# AKC Weekly Winners GSD



## FlyAway (Jul 17, 2012)

The Weekly Winners Gallery from The AKC

The GSD in this issue really caught my eye. I usually don't like American show lines, but I like this dog. I am NO expert on GSD conformation, but I like how there isn't the extreme slope on the back. 

So, what do you all think about this dog?


----------



## Shep's_Shepherd (Jan 18, 2012)

FlyAway said:


> The Weekly Winners Gallery from The AKC
> 
> The GSD in this issue really caught my eye. I usually don't like American show lines, but I like this dog. I am NO expert on GSD conformation, but I like how there isn't the extreme slope on the back.
> 
> So, what do you all think about this dog?


I agree! Solo looks like an exceptional example of an Amer SL. Very nice lines and great coloring, IMO.


----------



## wildo (Jul 27, 2006)

Personally, there's not a whole lot about him that I like. I do think the small insert at the top right looks a little better- where he's stretched and looking 5 pounds thinner. At least in that insert, his head doesn't appear quite so small compared to his body.


----------



## Liesje (Mar 4, 2007)

I don't like him.

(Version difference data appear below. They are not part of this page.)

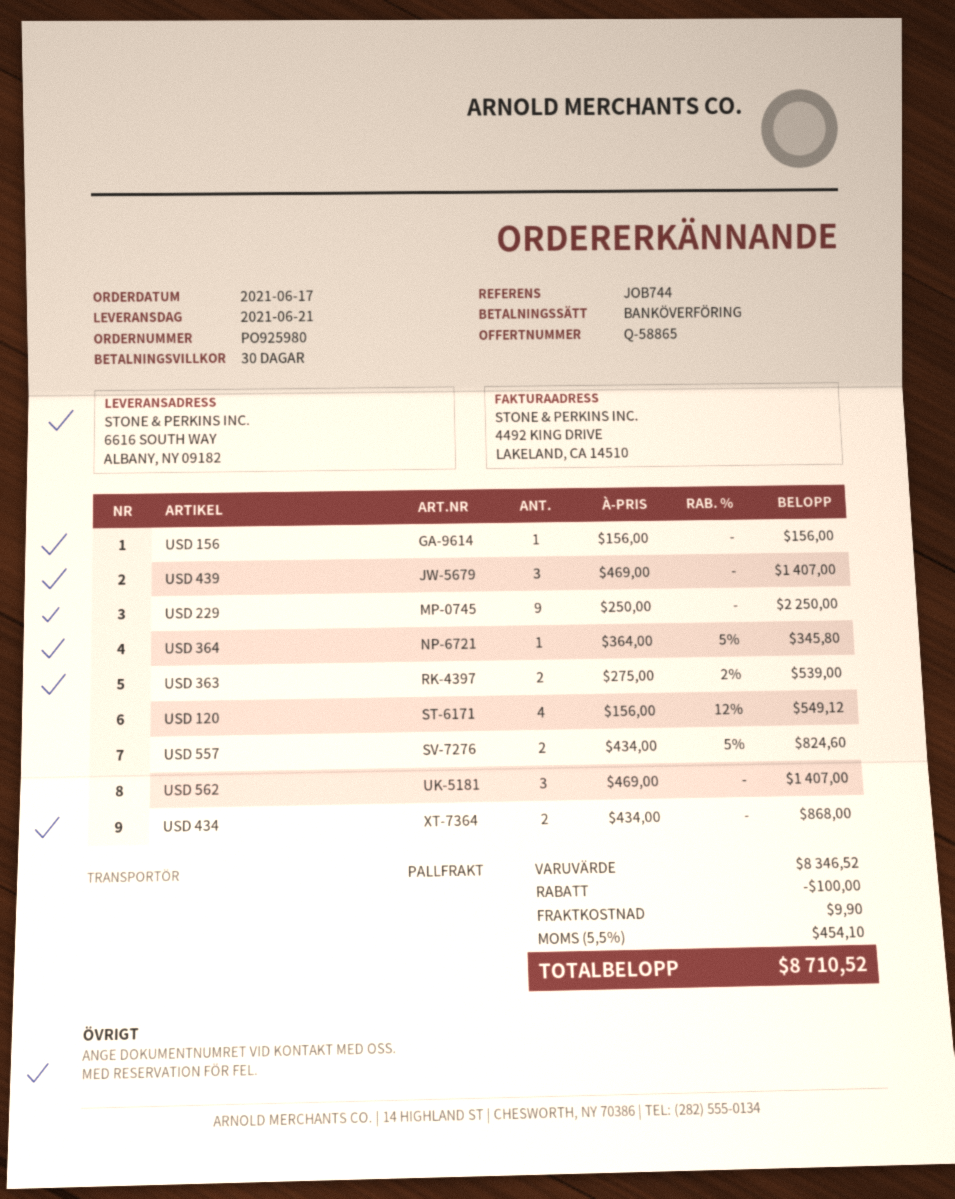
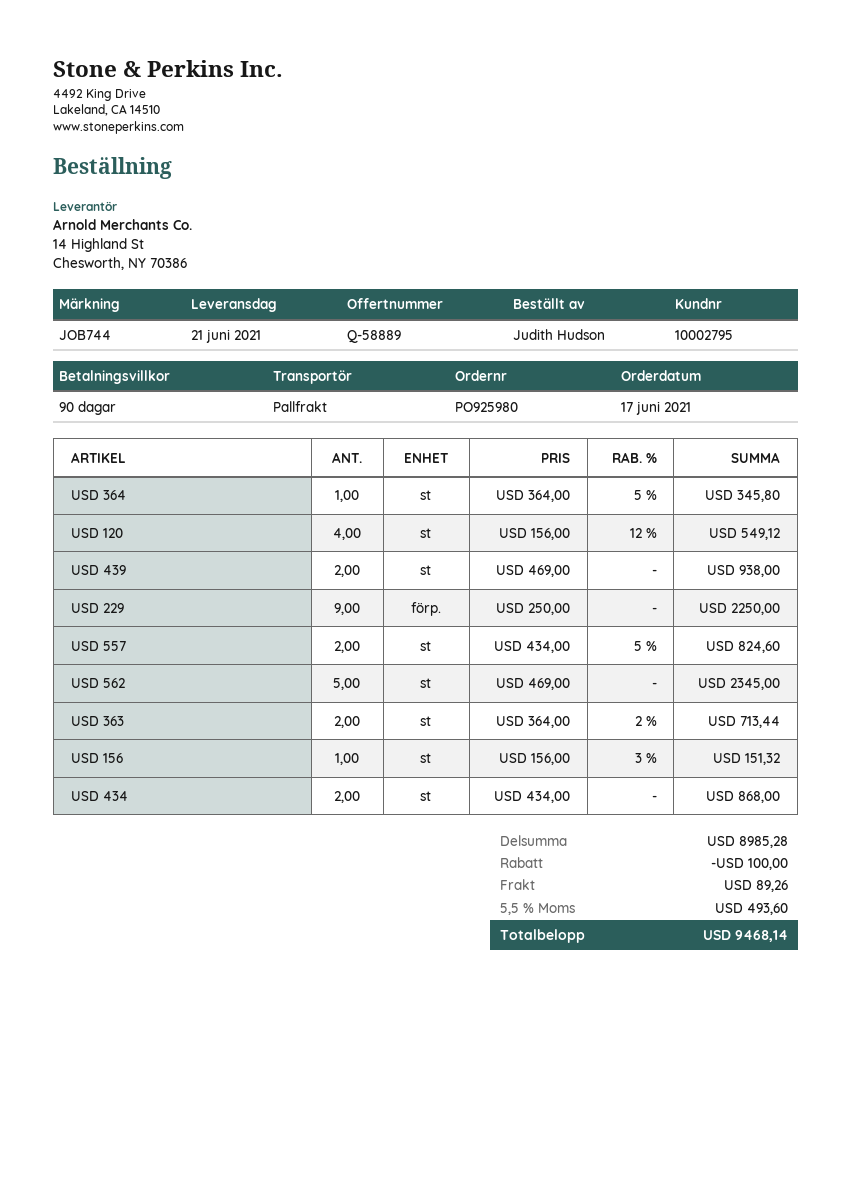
quote number: Q-58865 -> Q-58889
payment terms: 30 days -> 90 days
USD 156: 1 x 156.00 = 156.00 -> 1 x 156.00 - 3% = 151.32
USD 439: 3 x 469.00 = 1407.00 -> 2 x 469.00 = 938.00
USD 363: 2 x 275.00 - 2% = 539.00 -> 2 x 364.00 - 2% = 713.44
USD 562: 3 x 469.00 = 1407.00 -> 5 x 469.00 = 2345.00
subtotal: 8346.52 -> 8985.28
shipping: 9.90 -> 89.26
tax: 5.5% = 454.10 -> 5.5% = 493.60
total: 8710.52 -> 9468.14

Not sure if it's fair to critique or not, but being a widely distributed publication and heavily campaigned dog...to me he looks heavy (or needs more muscle definition for that amount of mass), back looks weak, don't really care for the head or expression, looks like a big white patch on the chest and light colored feet, not my type/rear. I like the color of his eyes and black pigment though.


----------



## Andaka (Jun 29, 2003)

The AKC group ring likes then heavy. Not a trend that I'm happy with.

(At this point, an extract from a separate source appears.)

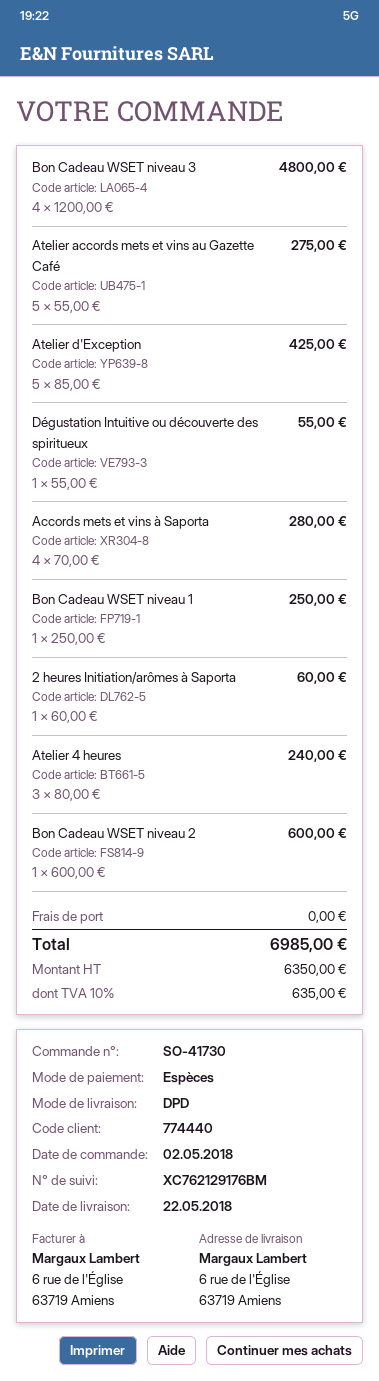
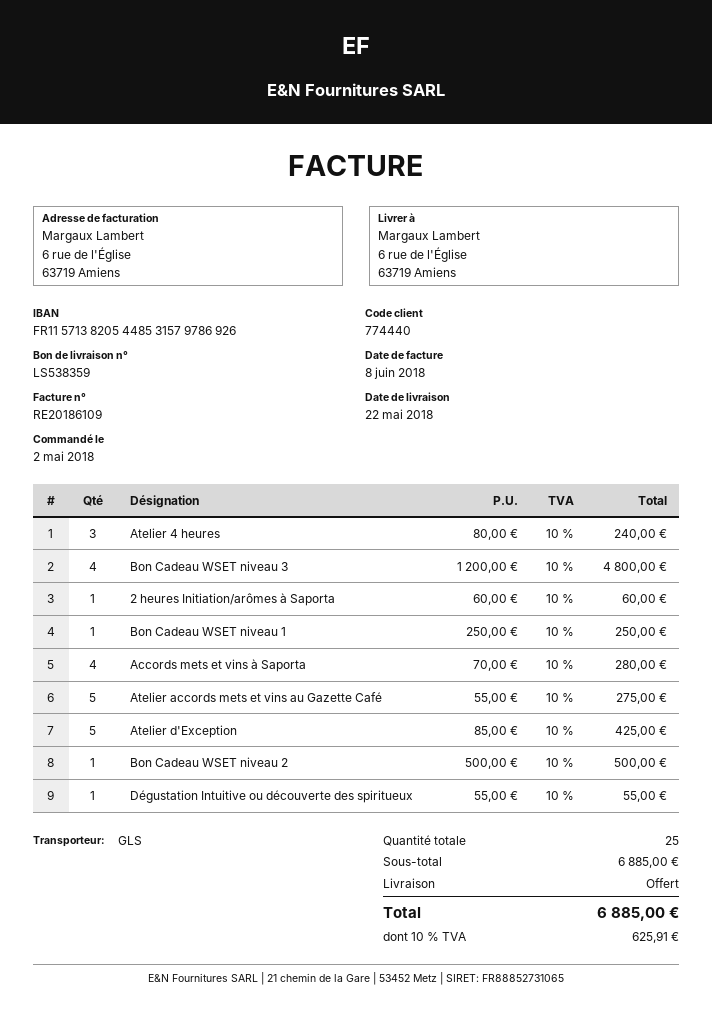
shipping method: DPD -> GLS
Bon Cadeau WSET niveau 2: 1 x 600.00 = 600.00 -> 1 x 500.00 = 500.00
tax: 10% = 635.00 -> 10% = 625.91
total: 6985.00 -> 6885.00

The dog appears to be a little long for me -- I prefer a shorter back as it aids in turning. The head does seem small for the body.


----------



## dogfaeries (Feb 22, 2010)

I'm not wild about that photo. Here are some of him gaiting:

The Weekly Winners Gallery from The AKC

The Weekly Winners Gallery from The AKC


----------



## Xeph (Jun 19, 2005)

I've seen him in person many times. Not my style. He is more angulated than the pictures show. He's just being stacked close in the rear.

I don't show my dogs heavy...I've gotten compliments from the judges on the condition of my dogs.


----------